The witch interrupted. “You said it was the occult that led you to what you found. I have waited and waited to hear how that is so.”
“Hitler believed in it,” Free said. “And Hitler had been extremely successful. When he joined the National Socialists, he got membership card number seven—the Nazis literally had only a half dozen members. In a few years he was Chancellor of Germany. In a few more he was walking over the French army, supposedly the best in Europe. Nobody knew then that his luck would run out in Russia and Africa.”
The witch said, “Those with whom he leagued himself destroyed him when he had accomplished their purposes. It is ever so with them—they break their tools.” Almost in a whisper she added, “We went into the death camps too, though only we remember.”

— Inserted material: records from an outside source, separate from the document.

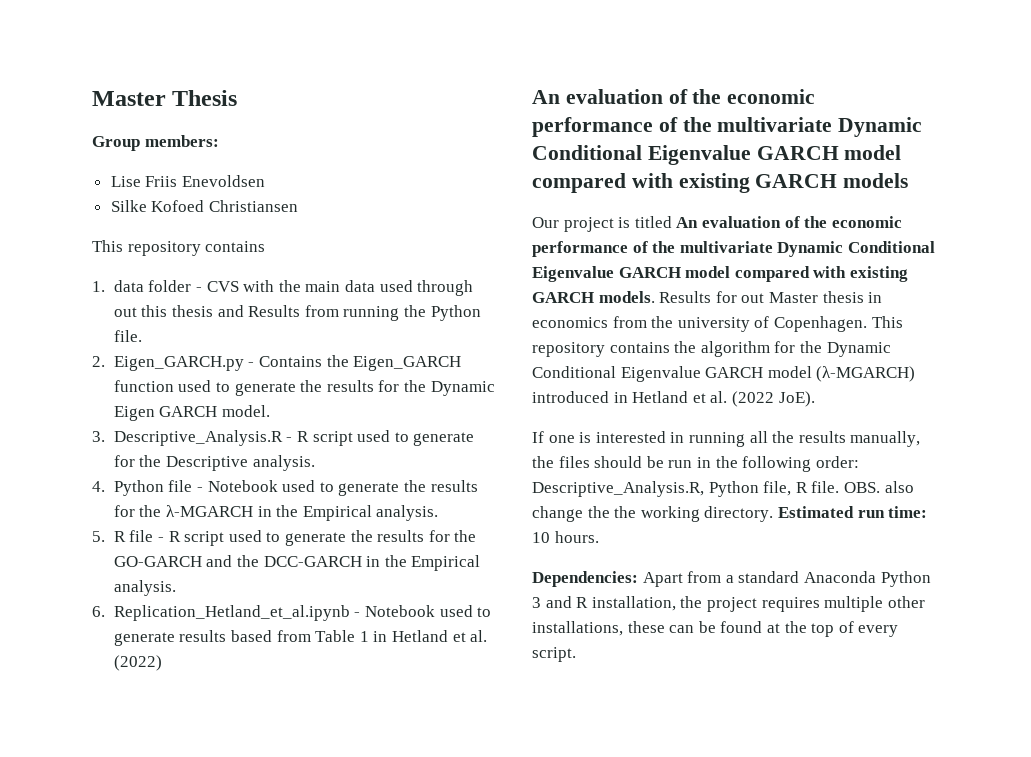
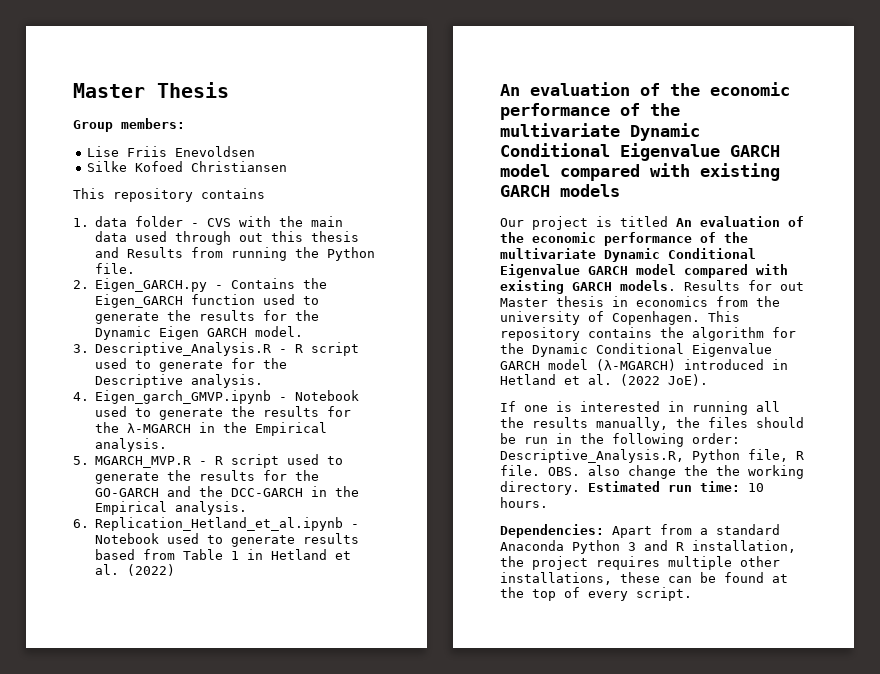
- 4. Python file - Notebook used to generate the results for the λ-MGARCH in the Empirical analysis.
+ 4. Eigen_garch_GMVP.ipynb - Notebook used to generate the results for the λ-MGARCH in the Empirical analysis.
- 5. R file - R script used to generate the results for the GO-GARCH and the DCC-GARCH in the Empirical analysis.
+ 5. MGARCH_MVP.R - R script used to generate the results for the GO-GARCH and the DCC-GARCH in the Empirical analysis.

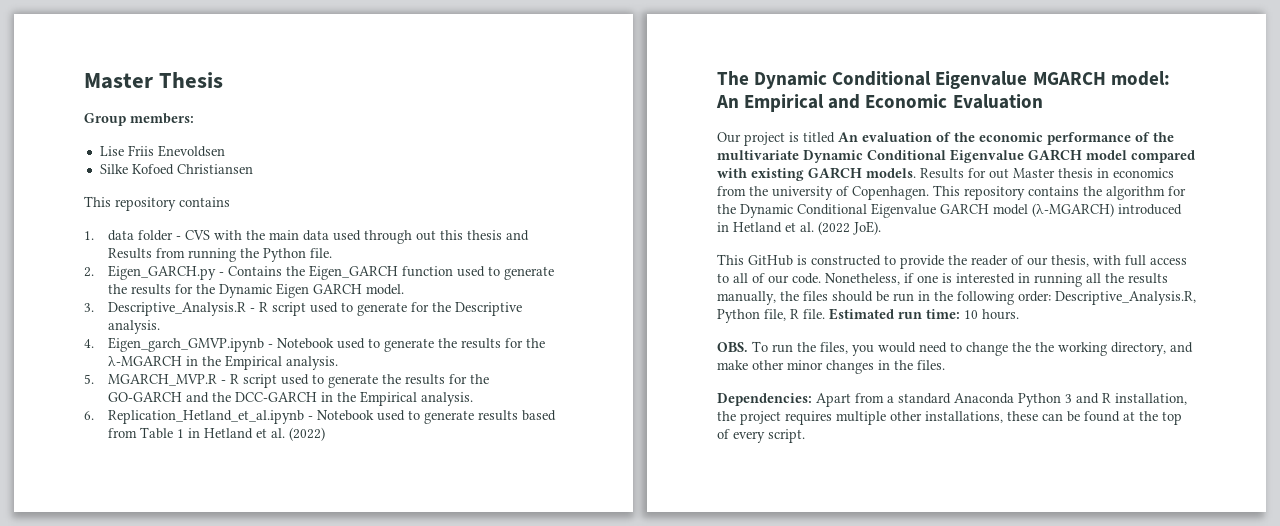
- An evaluation of the economic performance of the multivariate Dynamic Conditional Eigenvalue GARCH model compared with existing GARCH models
+ The Dynamic Conditional Eigenvalue MGARCH model: An Empirical and Economic Evaluation
- If one is interested in running all the results manually, the files should be run in the following order: Descriptive_Analysis.R, Python file, R file.
+ This GitHub is constructed to provide the reader of our thesis, with full access to all of our code. Nonetheless, if one is interested in running all the results manually, the files should be run in the following order: Descriptive_Analysis.R, Python file, R file.
- OBS. also change the the working directory.
+ OBS. To run the files, you would need to change the the working directory, and make other minor changes in the files.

Free said, “They thought Hitler might be able to look into the future, and they thought there might be some way to duplicate that mechanically and reliably. They found out—well, you know what they found out.
“There was a tremendous effort being put into weapons development then, so one of the obvious things was to try to anticipate the result. That was my first real job—to go ten years ahead and grab the best I could and bring it back. I think you can guess what I got.”
Barnes whispered, “Nuclear weapons.”
“Not everything, but a lot. Enough to speed up development to the point that we had an atom bomb in less than three years. But when I’d been flown back here, back to High Country, I’d noticed a lot of the people were gone. I couldn’t ask about that, you understand. The men on that level could have swatted Bill Donovan like a fly. I kept my mouth shut and my eyes open and went back to my own period.”
Two Doors
“After I’d gone down and been debriefed,” Free continued, “I went back up and through the gizmo again for more. I’d been practically solo the first time—nobody with me but the plane and crew I’d need to get up to High Country again and get back to forty-two. You see, this was the only gizmo there was, and if it hadn’t existed in fifty-two, I’d have had to find another one, or stay where I was until somebody brought me one.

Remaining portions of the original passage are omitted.